[[ Records supplied, beginning ]]
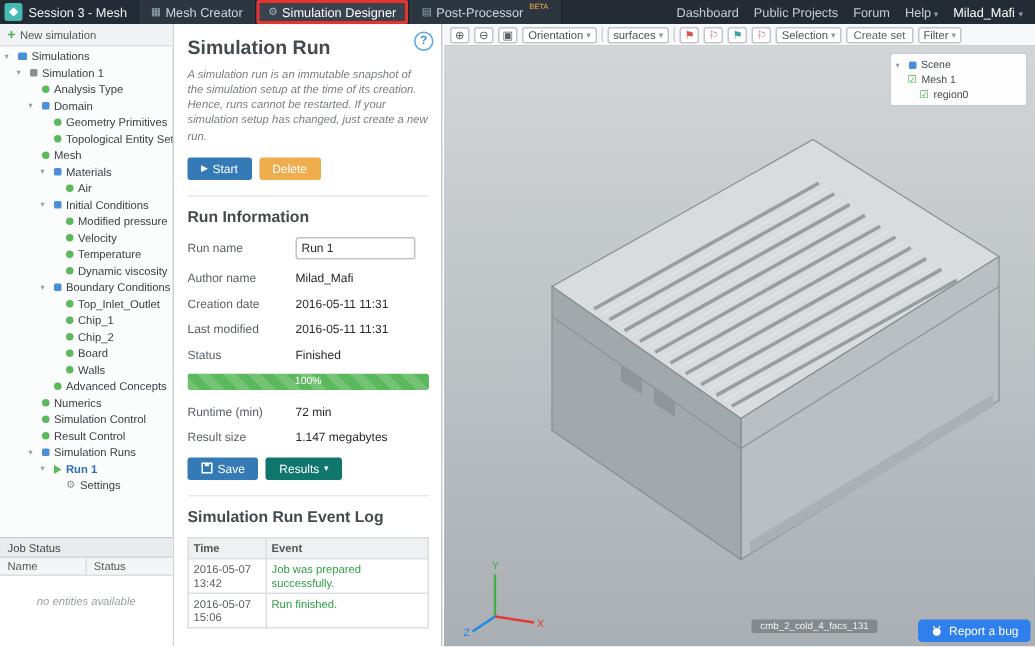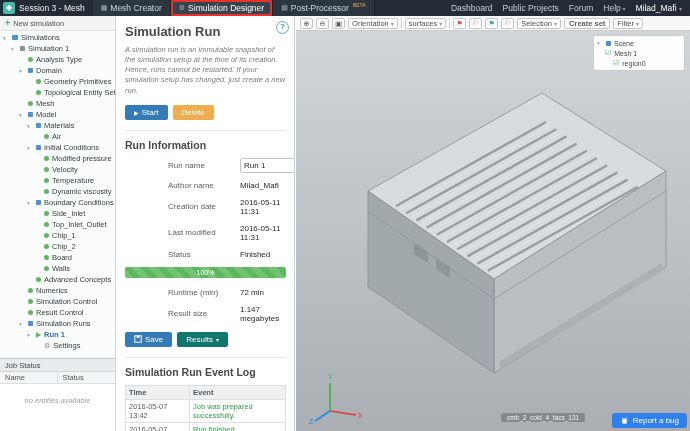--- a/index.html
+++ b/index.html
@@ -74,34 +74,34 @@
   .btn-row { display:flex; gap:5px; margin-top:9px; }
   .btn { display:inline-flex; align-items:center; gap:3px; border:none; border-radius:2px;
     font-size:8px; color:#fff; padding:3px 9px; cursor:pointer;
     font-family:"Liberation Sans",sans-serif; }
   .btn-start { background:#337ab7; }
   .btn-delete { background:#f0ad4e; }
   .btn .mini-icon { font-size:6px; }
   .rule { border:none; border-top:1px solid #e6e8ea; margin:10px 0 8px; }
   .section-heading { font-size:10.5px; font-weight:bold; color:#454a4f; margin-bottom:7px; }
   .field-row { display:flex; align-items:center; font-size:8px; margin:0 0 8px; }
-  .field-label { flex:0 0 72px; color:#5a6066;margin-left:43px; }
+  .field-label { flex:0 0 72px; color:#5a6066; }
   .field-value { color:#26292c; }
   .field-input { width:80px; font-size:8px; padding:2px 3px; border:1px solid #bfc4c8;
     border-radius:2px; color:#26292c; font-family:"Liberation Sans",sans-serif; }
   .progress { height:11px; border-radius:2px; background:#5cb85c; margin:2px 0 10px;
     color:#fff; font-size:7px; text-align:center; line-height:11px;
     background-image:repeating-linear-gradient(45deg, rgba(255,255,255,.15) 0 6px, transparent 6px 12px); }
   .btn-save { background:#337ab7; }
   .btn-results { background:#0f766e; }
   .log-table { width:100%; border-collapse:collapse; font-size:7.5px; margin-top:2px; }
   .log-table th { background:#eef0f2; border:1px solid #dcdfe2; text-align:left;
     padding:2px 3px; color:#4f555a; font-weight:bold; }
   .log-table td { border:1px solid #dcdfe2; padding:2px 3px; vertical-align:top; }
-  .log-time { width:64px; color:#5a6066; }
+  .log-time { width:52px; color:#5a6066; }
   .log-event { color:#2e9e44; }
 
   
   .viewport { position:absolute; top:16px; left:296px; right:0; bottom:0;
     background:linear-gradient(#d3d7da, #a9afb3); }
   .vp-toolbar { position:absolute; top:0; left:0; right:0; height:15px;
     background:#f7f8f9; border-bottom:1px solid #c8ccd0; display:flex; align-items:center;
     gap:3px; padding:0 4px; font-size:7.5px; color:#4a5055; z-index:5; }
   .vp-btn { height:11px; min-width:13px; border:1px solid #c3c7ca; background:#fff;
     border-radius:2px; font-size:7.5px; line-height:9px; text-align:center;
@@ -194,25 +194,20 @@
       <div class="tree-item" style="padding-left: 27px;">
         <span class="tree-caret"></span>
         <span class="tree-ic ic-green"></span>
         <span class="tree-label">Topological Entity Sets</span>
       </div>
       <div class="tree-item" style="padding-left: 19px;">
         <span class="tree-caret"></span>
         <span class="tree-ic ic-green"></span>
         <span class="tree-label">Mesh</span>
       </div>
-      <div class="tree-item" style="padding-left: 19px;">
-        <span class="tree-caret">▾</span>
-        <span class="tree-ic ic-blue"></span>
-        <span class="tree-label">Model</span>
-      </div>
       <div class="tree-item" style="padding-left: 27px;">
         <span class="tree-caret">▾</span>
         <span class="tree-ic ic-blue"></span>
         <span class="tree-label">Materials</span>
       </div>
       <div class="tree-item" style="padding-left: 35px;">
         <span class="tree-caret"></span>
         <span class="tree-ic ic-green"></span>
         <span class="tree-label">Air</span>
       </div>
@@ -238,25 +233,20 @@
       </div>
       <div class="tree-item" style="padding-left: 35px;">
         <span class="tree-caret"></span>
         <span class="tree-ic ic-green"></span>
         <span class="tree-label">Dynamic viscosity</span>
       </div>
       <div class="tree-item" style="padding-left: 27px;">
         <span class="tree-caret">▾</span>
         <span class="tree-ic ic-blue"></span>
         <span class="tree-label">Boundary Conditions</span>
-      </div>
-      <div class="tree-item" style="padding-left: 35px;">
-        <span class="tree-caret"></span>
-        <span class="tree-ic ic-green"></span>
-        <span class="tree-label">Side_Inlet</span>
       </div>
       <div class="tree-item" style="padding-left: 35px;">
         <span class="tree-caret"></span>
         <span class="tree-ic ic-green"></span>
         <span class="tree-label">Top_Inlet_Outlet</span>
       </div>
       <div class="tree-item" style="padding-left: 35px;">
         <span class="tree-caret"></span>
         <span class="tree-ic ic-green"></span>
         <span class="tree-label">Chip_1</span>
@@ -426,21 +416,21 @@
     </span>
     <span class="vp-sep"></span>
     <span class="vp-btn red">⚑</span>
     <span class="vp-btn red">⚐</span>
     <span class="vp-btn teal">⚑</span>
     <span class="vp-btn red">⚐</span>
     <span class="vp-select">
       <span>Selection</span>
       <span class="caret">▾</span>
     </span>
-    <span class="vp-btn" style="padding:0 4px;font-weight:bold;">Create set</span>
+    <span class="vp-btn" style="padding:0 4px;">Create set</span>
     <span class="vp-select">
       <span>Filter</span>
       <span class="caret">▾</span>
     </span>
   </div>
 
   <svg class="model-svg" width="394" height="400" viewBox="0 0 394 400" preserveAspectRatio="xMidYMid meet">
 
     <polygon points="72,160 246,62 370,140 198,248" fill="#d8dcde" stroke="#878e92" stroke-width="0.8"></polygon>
[[ Records supplied, end ]]
▶ _Prompt_
Transcribe the records above exactly, excluding every picture.

▶ _Answer to this task_
--- a/index.html
+++ b/index.html
@@ -74,34 +74,34 @@
   .btn-row { display:flex; gap:5px; margin-top:9px; }
   .btn { display:inline-flex; align-items:center; gap:3px; border:none; border-radius:2px;
     font-size:8px; color:#fff; padding:3px 9px; cursor:pointer;
     font-family:"Liberation Sans",sans-serif; }
   .btn-start { background:#337ab7; }
   .btn-delete { background:#f0ad4e; }
   .btn .mini-icon { font-size:6px; }
   .rule { border:none; border-top:1px solid #e6e8ea; margin:10px 0 8px; }
   .section-heading { font-size:10.5px; font-weight:bold; color:#454a4f; margin-bottom:7px; }
   .field-row { display:flex; align-items:center; font-size:8px; margin:0 0 8px; }
-  .field-label { flex:0 0 72px; color:#5a6066;margin-left:43px; }
+  .field-label { flex:0 0 72px; color:#5a6066; }
   .field-value { color:#26292c; }
   .field-input { width:80px; font-size:8px; padding:2px 3px; border:1px solid #bfc4c8;
     border-radius:2px; color:#26292c; font-family:"Liberation Sans",sans-serif; }
   .progress { height:11px; border-radius:2px; background:#5cb85c; margin:2px 0 10px;
     color:#fff; font-size:7px; text-align:center; line-height:11px;
     background-image:repeating-linear-gradient(45deg, rgba(255,255,255,.15) 0 6px, transparent 6px 12px); }
   .btn-save { background:#337ab7; }
   .btn-results { background:#0f766e; }
   .log-table { width:100%; border-collapse:collapse; font-size:7.5px; margin-top:2px; }
   .log-table th { background:#eef0f2; border:1px solid #dcdfe2; text-align:left;
     padding:2px 3px; color:#4f555a; font-weight:bold; }
   .log-table td { border:1px solid #dcdfe2; padding:2px 3px; vertical-align:top; }
-  .log-time { width:64px; color:#5a6066; }
+  .log-time { width:52px; color:#5a6066; }
   .log-event { color:#2e9e44; }
 
   
   .viewport { position:absolute; top:16px; left:296px; right:0; bottom:0;
     background:linear-gradient(#d3d7da, #a9afb3); }
   .vp-toolbar { position:absolute; top:0; left:0; right:0; height:15px;
     background:#f7f8f9; border-bottom:1px solid #c8ccd0; display:flex; align-items:center;
     gap:3px; padding:0 4px; font-size:7.5px; color:#4a5055; z-index:5; }
   .vp-btn { height:11px; min-width:13px; border:1px solid #c3c7ca; background:#fff;
     border-radius:2px; font-size:7.5px; line-height:9px; text-align:center;
@@ -194,25 +194,20 @@
       <div class="tree-item" style="padding-left: 27px;">
         <span class="tree-caret"></span>
         <span class="tree-ic ic-green"></span>
         <span class="tree-label">Topological Entity Sets</span>
       </div>
       <div class="tree-item" style="padding-left: 19px;">
         <span class="tree-caret"></span>
         <span class="tree-ic ic-green"></span>
         <span class="tree-label">Mesh</span>
       </div>
-      <div class="tree-item" style="padding-left: 19px;">
-        <span class="tree-caret">▾</span>
-        <span class="tree-ic ic-blue"></span>
-        <span class="tree-label">Model</span>
-      </div>
       <div class="tree-item" style="padding-left: 27px;">
         <span class="tree-caret">▾</span>
         <span class="tree-ic ic-blue"></span>
         <span class="tree-label">Materials</span>
       </div>
       <div class="tree-item" style="padding-left: 35px;">
         <span class="tree-caret"></span>
         <span class="tree-ic ic-green"></span>
         <span class="tree-label">Air</span>
       </div>
@@ -238,25 +233,20 @@
       </div>
       <div class="tree-item" style="padding-left: 35px;">
         <span class="tree-caret"></span>
         <span class="tree-ic ic-green"></span>
         <span class="tree-label">Dynamic viscosity</span>
       </div>
       <div class="tree-item" style="padding-left: 27px;">
         <span class="tree-caret">▾</span>
         <span class="tree-ic ic-blue"></span>
         <span class="tree-label">Boundary Conditions</span>
-      </div>
-      <div class="tree-item" style="padding-left: 35px;">
-        <span class="tree-caret"></span>
-        <span class="tree-ic ic-green"></span>
-        <span class="tree-label">Side_Inlet</span>
       </div>
       <div class="tree-item" style="padding-left: 35px;">
         <span class="tree-caret"></span>
         <span class="tree-ic ic-green"></span>
         <span class="tree-label">Top_Inlet_Outlet</span>
       </div>
       <div class="tree-item" style="padding-left: 35px;">
         <span class="tree-caret"></span>
         <span class="tree-ic ic-green"></span>
         <span class="tree-label">Chip_1</span>
@@ -426,21 +416,21 @@
     </span>
     <span class="vp-sep"></span>
     <span class="vp-btn red">⚑</span>
     <span class="vp-btn red">⚐</span>
     <span class="vp-btn teal">⚑</span>
     <span class="vp-btn red">⚐</span>
     <span class="vp-select">
       <span>Selection</span>
       <span class="caret">▾</span>
     </span>
-    <span class="vp-btn" style="padding:0 4px;font-weight:bold;">Create set</span>
+    <span class="vp-btn" style="padding:0 4px;">Create set</span>
     <span class="vp-select">
       <span>Filter</span>
       <span class="caret">▾</span>
     </span>
   </div>
 
   <svg class="model-svg" width="394" height="400" viewBox="0 0 394 400" preserveAspectRatio="xMidYMid meet">
 
     <polygon points="72,160 246,62 370,140 198,248" fill="#d8dcde" stroke="#878e92" stroke-width="0.8"></polygon>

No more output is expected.